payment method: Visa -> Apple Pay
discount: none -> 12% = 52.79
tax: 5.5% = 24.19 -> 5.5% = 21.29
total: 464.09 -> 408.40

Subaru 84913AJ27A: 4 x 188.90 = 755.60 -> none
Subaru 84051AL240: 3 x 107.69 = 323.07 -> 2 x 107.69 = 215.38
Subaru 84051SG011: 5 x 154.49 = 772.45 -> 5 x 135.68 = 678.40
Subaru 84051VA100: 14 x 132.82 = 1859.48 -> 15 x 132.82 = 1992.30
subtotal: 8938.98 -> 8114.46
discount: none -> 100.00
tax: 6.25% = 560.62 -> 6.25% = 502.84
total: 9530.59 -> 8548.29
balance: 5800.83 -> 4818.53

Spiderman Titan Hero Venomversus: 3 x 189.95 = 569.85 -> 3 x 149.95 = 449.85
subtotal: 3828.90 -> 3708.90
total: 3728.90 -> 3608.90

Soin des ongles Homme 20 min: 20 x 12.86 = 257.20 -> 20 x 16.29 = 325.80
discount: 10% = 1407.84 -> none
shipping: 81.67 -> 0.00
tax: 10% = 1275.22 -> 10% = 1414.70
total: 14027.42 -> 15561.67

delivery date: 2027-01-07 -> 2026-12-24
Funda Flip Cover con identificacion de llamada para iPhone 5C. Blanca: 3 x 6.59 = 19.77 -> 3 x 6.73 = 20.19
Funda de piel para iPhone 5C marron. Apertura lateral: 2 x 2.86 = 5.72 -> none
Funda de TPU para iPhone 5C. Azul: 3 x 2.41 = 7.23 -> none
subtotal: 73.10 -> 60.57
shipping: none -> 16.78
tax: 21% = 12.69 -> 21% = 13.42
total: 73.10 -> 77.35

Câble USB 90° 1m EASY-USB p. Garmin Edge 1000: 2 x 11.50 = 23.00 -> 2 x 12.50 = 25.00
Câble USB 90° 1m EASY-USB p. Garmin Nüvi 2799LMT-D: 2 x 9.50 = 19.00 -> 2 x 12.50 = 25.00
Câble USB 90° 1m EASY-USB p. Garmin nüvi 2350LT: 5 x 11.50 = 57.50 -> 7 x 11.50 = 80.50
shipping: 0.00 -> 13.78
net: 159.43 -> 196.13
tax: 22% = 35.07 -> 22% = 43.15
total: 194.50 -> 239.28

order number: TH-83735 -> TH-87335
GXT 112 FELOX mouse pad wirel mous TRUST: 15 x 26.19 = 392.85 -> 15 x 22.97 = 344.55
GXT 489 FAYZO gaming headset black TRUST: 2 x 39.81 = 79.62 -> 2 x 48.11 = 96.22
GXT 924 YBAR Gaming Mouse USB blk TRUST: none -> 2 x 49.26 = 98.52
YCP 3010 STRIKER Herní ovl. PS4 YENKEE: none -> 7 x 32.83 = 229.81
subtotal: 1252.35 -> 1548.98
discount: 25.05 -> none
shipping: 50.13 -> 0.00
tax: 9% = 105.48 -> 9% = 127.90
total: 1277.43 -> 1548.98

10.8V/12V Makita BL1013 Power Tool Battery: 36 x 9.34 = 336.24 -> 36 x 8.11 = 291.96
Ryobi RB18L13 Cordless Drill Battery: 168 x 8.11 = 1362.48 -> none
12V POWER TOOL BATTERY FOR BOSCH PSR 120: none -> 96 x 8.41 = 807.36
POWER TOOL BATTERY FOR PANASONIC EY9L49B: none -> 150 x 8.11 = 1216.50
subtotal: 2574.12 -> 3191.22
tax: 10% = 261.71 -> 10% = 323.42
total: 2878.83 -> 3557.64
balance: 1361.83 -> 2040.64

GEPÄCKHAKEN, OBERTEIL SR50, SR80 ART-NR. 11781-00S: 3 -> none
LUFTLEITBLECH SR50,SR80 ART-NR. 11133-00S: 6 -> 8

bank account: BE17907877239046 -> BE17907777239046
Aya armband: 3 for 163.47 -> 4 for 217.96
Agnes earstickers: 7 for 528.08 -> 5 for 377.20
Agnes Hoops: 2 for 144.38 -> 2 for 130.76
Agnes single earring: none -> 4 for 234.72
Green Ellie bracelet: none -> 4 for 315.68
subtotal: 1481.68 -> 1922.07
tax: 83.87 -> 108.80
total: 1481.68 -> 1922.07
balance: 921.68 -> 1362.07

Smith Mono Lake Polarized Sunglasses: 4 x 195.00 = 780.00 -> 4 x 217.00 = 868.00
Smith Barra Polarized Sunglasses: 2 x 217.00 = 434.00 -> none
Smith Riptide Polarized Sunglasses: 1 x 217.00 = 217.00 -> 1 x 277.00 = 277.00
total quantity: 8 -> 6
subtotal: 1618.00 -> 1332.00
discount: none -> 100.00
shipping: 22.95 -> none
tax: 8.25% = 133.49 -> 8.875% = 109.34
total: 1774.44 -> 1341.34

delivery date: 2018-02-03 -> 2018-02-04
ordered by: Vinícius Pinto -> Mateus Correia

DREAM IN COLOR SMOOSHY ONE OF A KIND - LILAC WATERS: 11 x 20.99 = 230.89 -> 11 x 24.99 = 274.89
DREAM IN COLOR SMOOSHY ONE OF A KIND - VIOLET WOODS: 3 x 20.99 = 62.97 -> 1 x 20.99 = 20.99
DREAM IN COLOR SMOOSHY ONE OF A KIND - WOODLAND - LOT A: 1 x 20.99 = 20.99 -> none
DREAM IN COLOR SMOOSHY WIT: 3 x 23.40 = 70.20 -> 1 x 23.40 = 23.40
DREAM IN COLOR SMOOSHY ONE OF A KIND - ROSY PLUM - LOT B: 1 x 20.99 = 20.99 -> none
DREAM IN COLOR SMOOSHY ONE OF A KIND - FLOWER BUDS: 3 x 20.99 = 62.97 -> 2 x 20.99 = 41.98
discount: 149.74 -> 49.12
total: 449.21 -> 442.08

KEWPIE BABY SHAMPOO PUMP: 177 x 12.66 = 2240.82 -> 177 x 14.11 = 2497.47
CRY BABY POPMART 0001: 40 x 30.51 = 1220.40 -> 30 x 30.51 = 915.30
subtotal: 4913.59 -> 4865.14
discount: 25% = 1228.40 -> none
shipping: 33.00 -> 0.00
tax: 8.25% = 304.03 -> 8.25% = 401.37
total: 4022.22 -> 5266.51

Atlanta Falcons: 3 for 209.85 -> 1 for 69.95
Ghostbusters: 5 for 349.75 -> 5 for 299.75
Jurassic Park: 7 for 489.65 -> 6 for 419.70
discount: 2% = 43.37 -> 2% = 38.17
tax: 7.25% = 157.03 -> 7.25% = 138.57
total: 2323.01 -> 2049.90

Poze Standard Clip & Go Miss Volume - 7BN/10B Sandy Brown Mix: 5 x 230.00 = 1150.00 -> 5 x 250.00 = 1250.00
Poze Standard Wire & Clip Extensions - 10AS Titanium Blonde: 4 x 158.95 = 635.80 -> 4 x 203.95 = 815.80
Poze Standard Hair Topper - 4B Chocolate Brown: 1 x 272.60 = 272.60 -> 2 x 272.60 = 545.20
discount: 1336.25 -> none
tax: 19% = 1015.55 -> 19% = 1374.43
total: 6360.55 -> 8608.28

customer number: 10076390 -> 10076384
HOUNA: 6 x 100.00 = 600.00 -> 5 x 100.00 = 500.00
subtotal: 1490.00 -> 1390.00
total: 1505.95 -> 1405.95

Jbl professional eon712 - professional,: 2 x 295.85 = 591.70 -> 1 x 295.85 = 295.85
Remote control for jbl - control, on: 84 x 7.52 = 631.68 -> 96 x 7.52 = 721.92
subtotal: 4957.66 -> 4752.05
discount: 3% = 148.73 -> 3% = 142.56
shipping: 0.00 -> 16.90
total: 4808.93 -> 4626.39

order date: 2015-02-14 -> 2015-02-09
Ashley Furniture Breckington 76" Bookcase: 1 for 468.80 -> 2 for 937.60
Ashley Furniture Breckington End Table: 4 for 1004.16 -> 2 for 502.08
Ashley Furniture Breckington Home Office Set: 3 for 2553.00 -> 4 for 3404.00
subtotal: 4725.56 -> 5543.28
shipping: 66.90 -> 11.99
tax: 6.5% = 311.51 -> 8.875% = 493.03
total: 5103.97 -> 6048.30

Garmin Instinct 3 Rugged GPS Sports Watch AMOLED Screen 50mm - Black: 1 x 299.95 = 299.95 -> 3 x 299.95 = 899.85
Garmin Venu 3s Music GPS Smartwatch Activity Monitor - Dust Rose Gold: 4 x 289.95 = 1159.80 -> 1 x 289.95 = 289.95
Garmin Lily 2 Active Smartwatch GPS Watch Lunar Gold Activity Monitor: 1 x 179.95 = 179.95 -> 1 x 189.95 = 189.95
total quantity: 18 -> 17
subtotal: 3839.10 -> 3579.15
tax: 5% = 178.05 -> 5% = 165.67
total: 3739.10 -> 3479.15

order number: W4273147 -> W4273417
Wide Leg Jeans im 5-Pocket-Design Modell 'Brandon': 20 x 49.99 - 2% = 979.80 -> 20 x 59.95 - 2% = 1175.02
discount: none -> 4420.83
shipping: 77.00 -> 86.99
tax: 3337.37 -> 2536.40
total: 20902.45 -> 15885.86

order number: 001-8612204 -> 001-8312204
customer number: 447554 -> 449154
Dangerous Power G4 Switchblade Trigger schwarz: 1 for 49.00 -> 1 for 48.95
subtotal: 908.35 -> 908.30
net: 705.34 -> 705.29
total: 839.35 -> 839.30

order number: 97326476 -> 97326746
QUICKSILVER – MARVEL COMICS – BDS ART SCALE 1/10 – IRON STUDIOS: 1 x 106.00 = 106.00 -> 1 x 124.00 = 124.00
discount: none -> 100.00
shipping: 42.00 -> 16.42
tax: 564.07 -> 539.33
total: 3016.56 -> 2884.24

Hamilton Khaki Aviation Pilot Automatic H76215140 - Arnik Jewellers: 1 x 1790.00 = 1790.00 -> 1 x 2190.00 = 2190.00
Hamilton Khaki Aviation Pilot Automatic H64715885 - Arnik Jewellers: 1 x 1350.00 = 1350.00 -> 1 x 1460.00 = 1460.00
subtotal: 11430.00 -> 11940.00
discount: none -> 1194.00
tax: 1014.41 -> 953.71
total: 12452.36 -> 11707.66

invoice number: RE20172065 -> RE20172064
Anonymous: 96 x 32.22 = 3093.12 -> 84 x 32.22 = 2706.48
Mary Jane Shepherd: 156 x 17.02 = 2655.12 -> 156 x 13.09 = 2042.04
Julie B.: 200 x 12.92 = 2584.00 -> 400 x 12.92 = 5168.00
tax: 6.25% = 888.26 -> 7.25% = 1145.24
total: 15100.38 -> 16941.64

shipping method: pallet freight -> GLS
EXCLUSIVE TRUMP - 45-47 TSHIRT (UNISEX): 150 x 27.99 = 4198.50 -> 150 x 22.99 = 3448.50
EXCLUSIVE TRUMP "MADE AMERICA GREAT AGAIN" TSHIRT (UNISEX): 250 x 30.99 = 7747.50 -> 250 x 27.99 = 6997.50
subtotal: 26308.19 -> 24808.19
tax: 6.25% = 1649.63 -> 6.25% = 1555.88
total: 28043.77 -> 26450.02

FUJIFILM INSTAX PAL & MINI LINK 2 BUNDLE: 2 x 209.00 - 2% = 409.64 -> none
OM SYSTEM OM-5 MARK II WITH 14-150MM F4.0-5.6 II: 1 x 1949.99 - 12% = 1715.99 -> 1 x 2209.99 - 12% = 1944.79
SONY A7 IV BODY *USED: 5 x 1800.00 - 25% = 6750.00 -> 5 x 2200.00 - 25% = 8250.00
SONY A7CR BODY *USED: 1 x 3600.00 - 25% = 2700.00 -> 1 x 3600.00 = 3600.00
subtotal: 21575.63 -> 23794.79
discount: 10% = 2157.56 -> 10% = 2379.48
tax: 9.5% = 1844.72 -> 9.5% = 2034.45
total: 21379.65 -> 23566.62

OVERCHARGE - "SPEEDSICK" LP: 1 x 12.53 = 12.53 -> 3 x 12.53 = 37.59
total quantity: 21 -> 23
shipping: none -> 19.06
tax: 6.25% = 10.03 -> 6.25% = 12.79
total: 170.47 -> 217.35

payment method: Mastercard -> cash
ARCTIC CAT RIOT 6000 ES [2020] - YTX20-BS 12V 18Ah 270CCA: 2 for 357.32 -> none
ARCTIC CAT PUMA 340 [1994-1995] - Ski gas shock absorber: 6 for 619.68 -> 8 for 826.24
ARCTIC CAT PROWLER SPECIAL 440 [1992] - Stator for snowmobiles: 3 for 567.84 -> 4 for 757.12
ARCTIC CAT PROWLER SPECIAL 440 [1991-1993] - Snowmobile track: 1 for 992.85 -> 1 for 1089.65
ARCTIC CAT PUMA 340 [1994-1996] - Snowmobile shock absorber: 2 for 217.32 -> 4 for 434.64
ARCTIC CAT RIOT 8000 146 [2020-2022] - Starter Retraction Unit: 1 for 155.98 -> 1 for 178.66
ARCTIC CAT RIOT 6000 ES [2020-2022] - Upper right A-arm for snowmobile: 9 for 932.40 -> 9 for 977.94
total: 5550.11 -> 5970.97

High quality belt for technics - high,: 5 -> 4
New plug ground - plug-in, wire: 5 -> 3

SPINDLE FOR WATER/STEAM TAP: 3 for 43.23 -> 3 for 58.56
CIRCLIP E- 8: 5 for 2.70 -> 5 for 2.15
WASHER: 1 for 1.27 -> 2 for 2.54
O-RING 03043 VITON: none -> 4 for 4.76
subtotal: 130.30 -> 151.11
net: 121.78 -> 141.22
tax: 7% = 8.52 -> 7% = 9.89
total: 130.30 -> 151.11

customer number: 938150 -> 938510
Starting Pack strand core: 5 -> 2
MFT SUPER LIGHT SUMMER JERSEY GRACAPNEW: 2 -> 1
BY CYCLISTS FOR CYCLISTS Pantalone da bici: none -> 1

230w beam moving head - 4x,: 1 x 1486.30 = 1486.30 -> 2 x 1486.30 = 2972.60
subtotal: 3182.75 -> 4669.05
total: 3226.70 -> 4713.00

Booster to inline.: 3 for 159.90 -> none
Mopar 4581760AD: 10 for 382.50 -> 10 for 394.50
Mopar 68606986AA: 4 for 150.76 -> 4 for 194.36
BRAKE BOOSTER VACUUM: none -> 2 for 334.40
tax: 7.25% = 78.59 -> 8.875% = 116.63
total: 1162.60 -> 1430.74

****************

# [Exercise directions]
Repeat, exactly as they stand above, the lines from the line with "total: 28043.77 -> 26450.02" to the line with "ARCTIC CAT PROWLER SPECIAL 440 [1991-1993]", both lines included.

# [Exercise response]
total: 28043.77 -> 26450.02

FUJIFILM INSTAX PAL & MINI LINK 2 BUNDLE: 2 x 209.00 - 2% = 409.64 -> none
OM SYSTEM OM-5 MARK II WITH 14-150MM F4.0-5.6 II: 1 x 1949.99 - 12% = 1715.99 -> 1 x 2209.99 - 12% = 1944.79
SONY A7 IV BODY *USED: 5 x 1800.00 - 25% = 6750.00 -> 5 x 2200.00 - 25% = 8250.00
SONY A7CR BODY *USED: 1 x 3600.00 - 25% = 2700.00 -> 1 x 3600.00 = 3600.00
subtotal: 21575.63 -> 23794.79
discount: 10% = 2157.56 -> 10% = 2379.48
tax: 9.5% = 1844.72 -> 9.5% = 2034.45
total: 21379.65 -> 23566.62

OVERCHARGE - "SPEEDSICK" LP: 1 x 12.53 = 12.53 -> 3 x 12.53 = 37.59
total quantity: 21 -> 23
shipping: none -> 19.06
tax: 6.25% = 10.03 -> 6.25% = 12.79
total: 170.47 -> 217.35

payment method: Mastercard -> cash
ARCTIC CAT RIOT 6000 ES [2020] - YTX20-BS 12V 18Ah 270CCA: 2 for 357.32 -> none
ARCTIC CAT PUMA 340 [1994-1995] - Ski gas shock absorber: 6 for 619.68 -> 8 for 826.24
ARCTIC CAT PROWLER SPECIAL 440 [1992] - Stator for snowmobiles: 3 for 567.84 -> 4 for 757.12
ARCTIC CAT PROWLER SPECIAL 440 [1991-1993] - Snowmobile track: 1 for 992.85 -> 1 for 1089.65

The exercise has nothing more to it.